→ Work required:
Set down each record below exactly as it stands. Pictures are not part of the copy.

○ ○ ○ ○

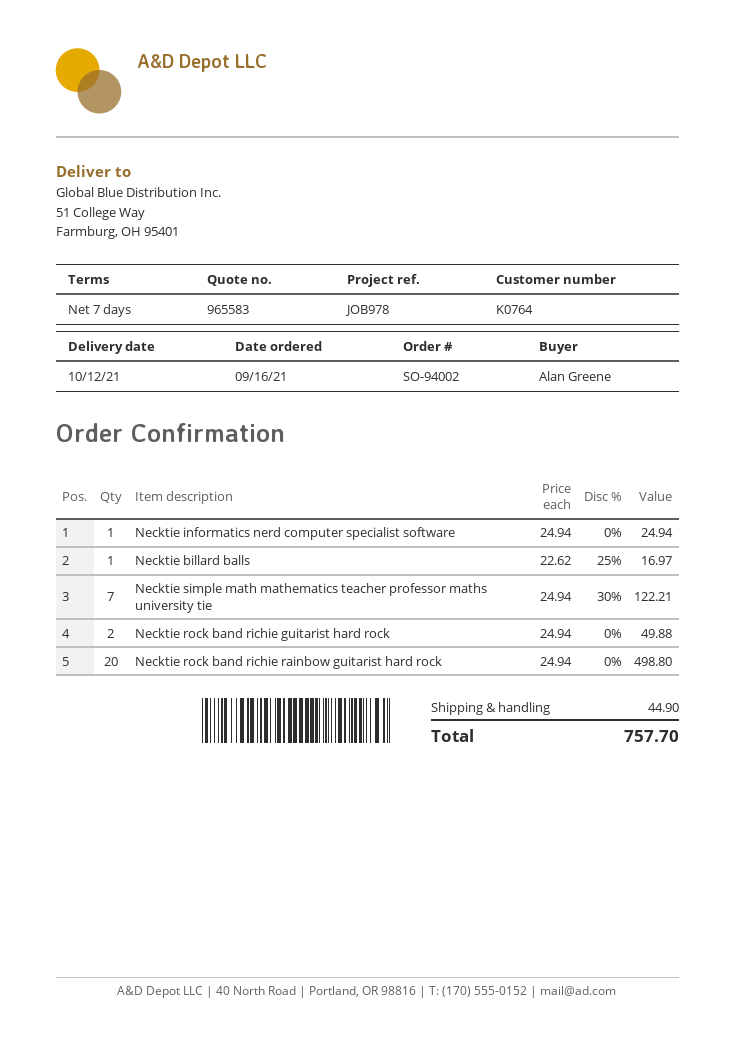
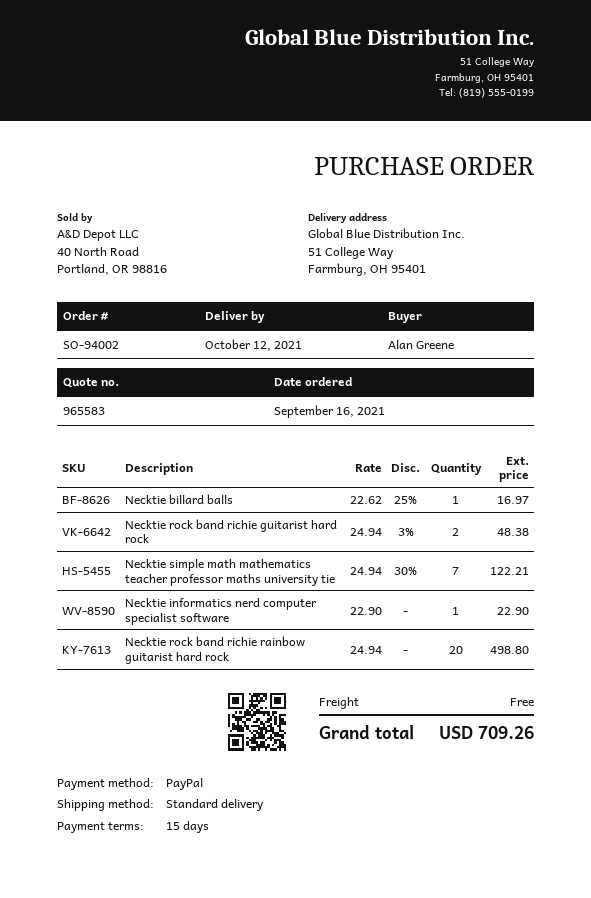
payment terms: 7 days -> 15 days
Necktie informatics nerd computer specialist software: 1 x 24.94 = 24.94 -> 1 x 22.90 = 22.90
Necktie rock band richie guitarist hard rock: 2 x 24.94 = 49.88 -> 2 x 24.94 - 3% = 48.38
shipping: 44.90 -> 0.00
total: 757.70 -> 709.26

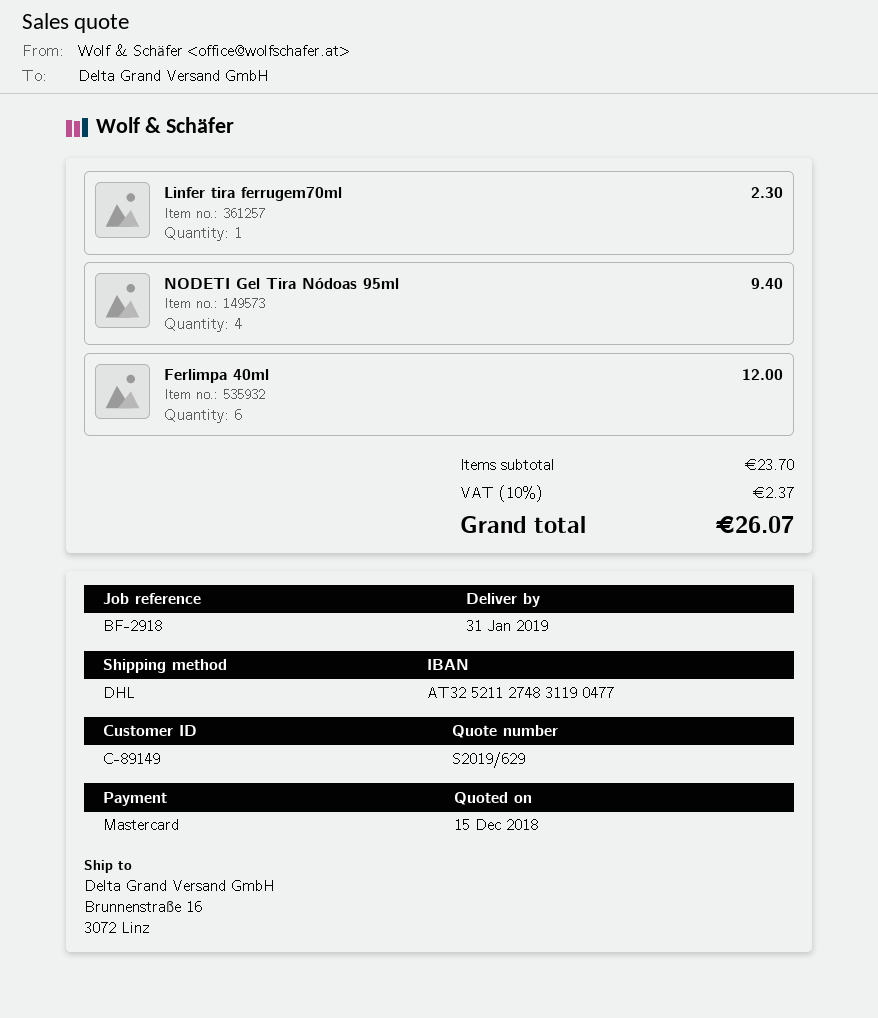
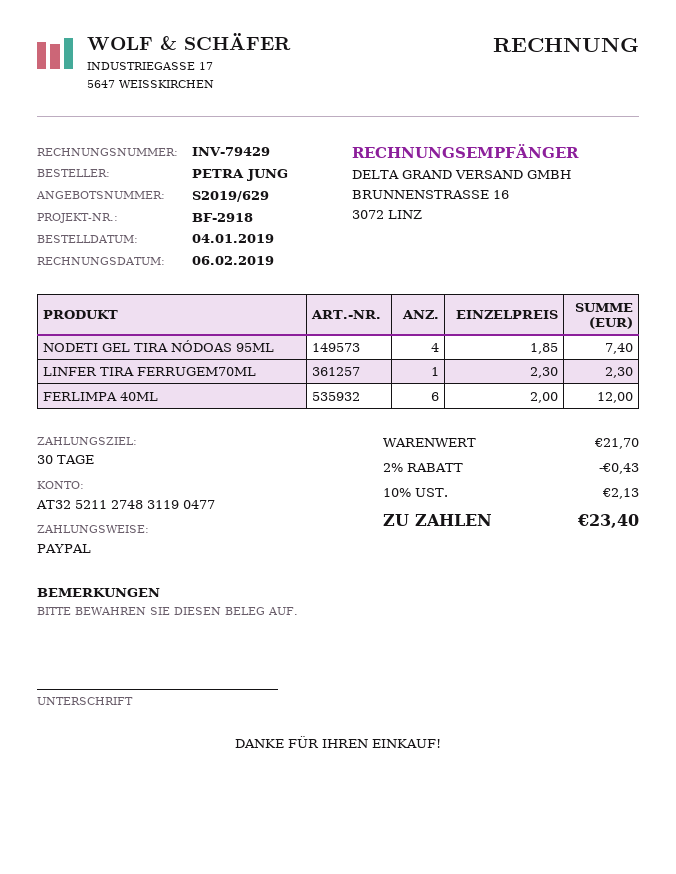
payment method: Mastercard -> PayPal
NODETI Gel Tira Nódoas 95ml: 4 for 9.40 -> 4 for 7.40
subtotal: 23.70 -> 21.70
discount: none -> 2% = 0.43
tax: 10% = 2.37 -> 10% = 2.13
total: 26.07 -> 23.40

○ ○ ○ ○

→ Answer box:
payment terms: 7 days -> 15 days
Necktie informatics nerd computer specialist software: 1 x 24.94 = 24.94 -> 1 x 22.90 = 22.90
Necktie rock band richie guitarist hard rock: 2 x 24.94 = 49.88 -> 2 x 24.94 - 3% = 48.38
shipping: 44.90 -> 0.00
total: 757.70 -> 709.26

payment method: Mastercard -> PayPal
NODETI Gel Tira Nódoas 95ml: 4 for 9.40 -> 4 for 7.40
subtotal: 23.70 -> 21.70
discount: none -> 2% = 0.43
tax: 10% = 2.37 -> 10% = 2.13
total: 26.07 -> 23.40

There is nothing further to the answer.